Line by line, repeat the data below exactly, beginning at the first line and ending at the line with "[150,399,311,413] tweakflow-0.19.0.jar ->". Omit pictures.

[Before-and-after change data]
···
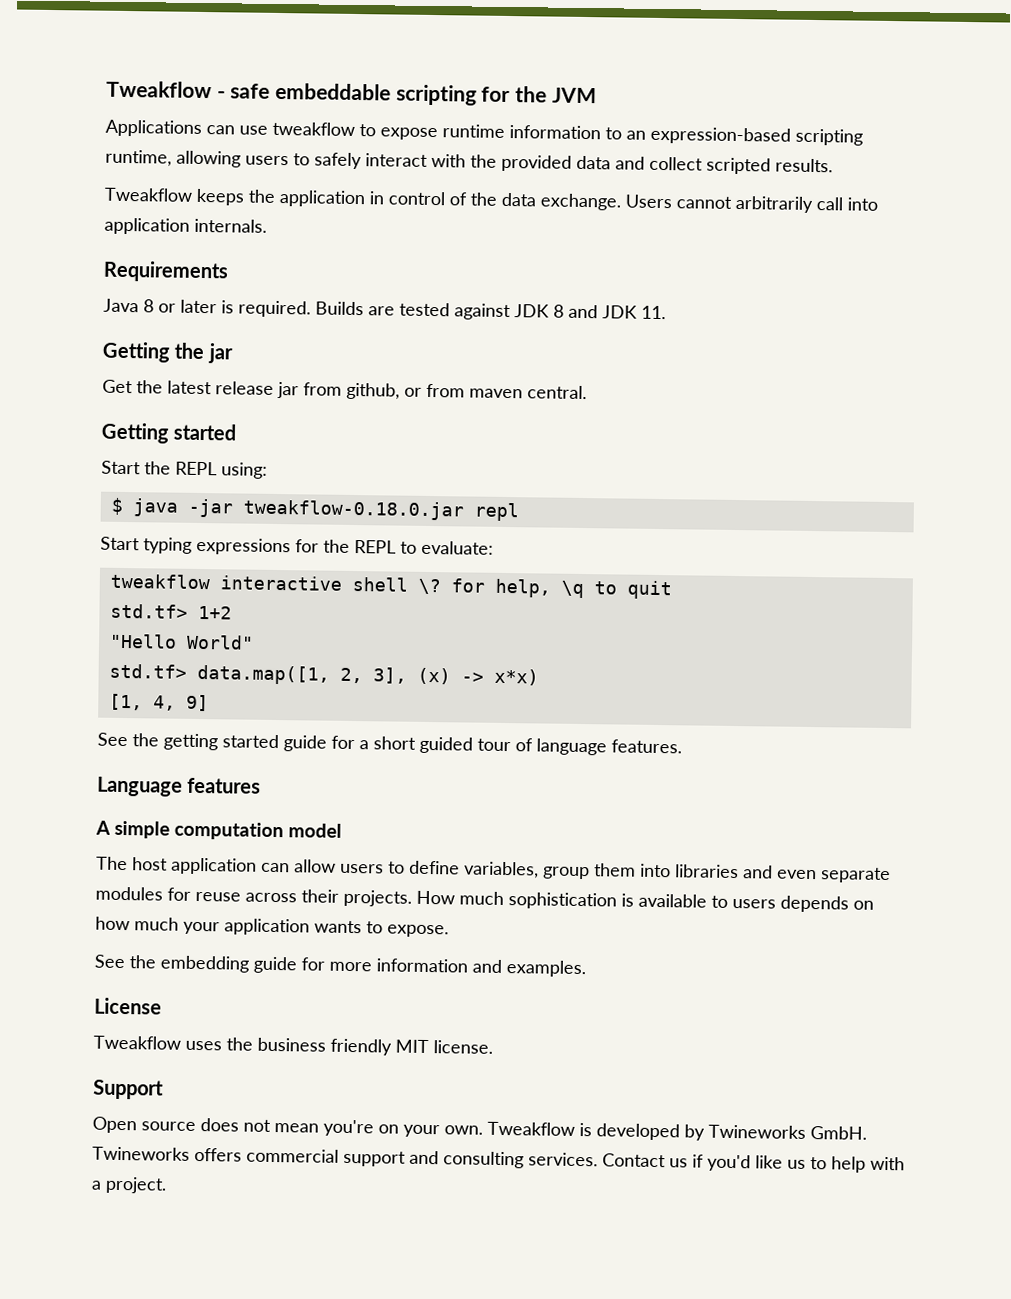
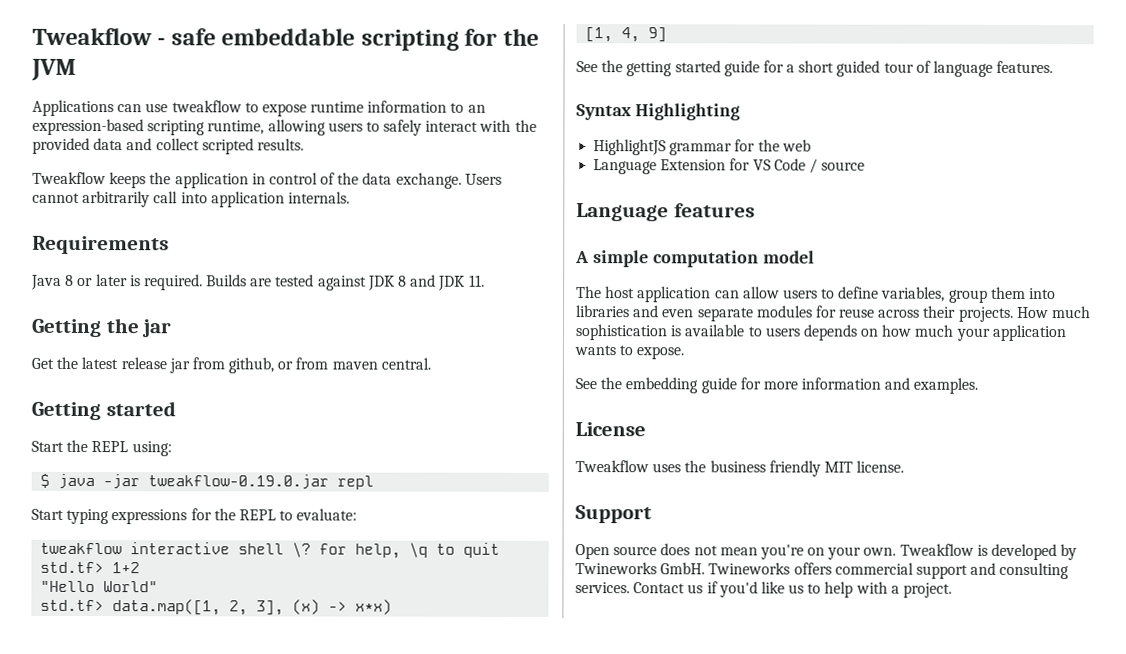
[242,499,464,521] tweakflow-0.18.0.jar -> [148,474,330,490] tweakflow-0.19.0.jar
(682, 746) none -> [576,103,740,121] [593,139,811,156] [593,158,866,175] // Syntax Highlighting // HighlightJS grammar for the web // Language Extension for VS Code / source

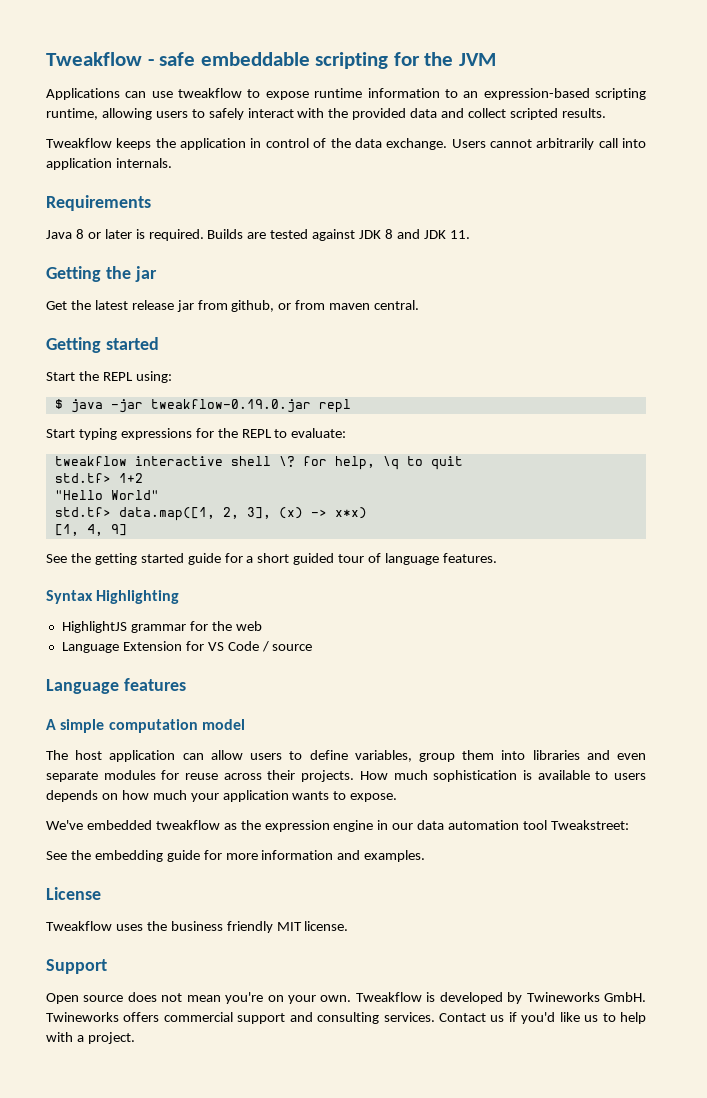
(685, 353) none -> [46,820,629,832] // We've embedded tweakflow as the expression engine in our data automation tool Tweakstreet:

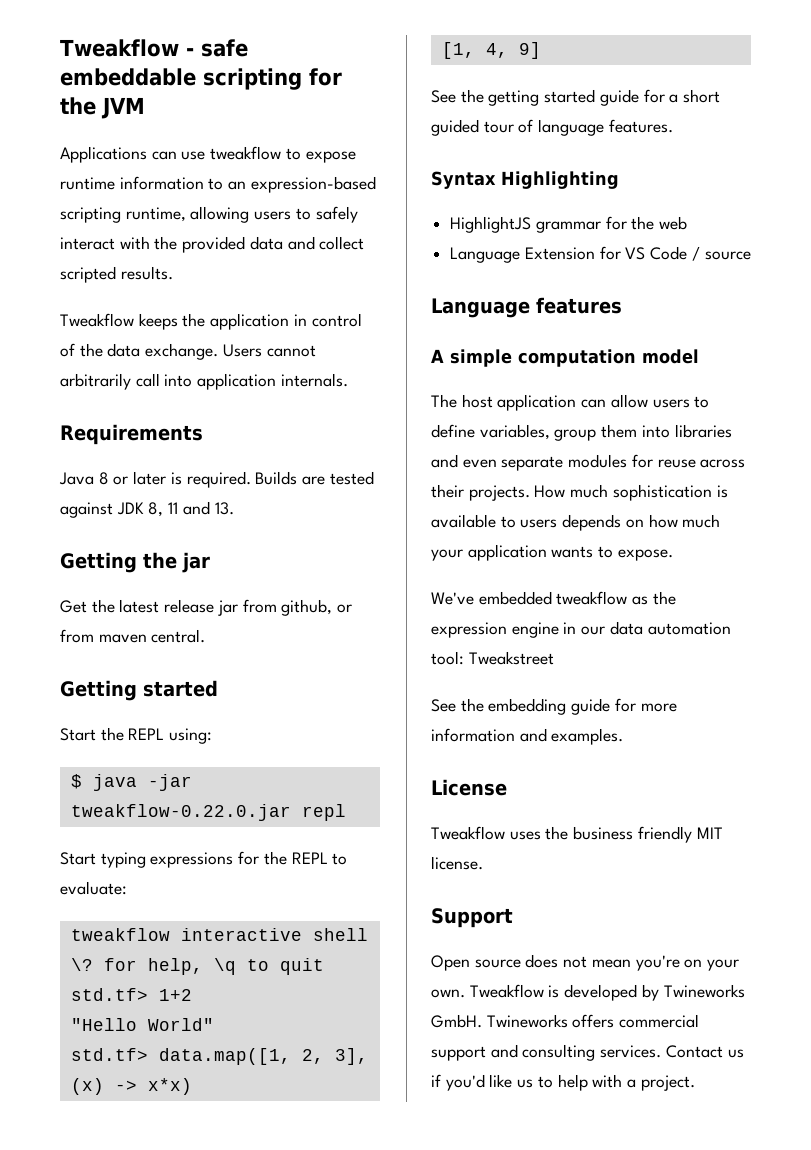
[385,229,470,239] 8 and JDK 11. -> [148,501,234,517] 8, 11 and 13.
[150,399,311,413] tweakflow-0.19.0.jar -> [70,804,291,821] tweakflow-0.22.0.jar
[523,820,629,830] tool Tweakstreet: -> [431,651,554,665] tool: Tweakstreet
···
- [Solution below]
[242,499,464,521] tweakflow-0.18.0.jar -> [148,474,330,490] tweakflow-0.19.0.jar
(682, 746) none -> [576,103,740,121] [593,139,811,156] [593,158,866,175] // Syntax Highlighting // HighlightJS grammar for the web // Language Extension for VS Code / source

(685, 353) none -> [46,820,629,832] // We've embedded tweakflow as the expression engine in our data automation tool Tweakstreet:

[385,229,470,239] 8 and JDK 11. -> [148,501,234,517] 8, 11 and 13.
[150,399,311,413] tweakflow-0.19.0.jar -> [70,804,291,821] tweakflow-0.22.0.jar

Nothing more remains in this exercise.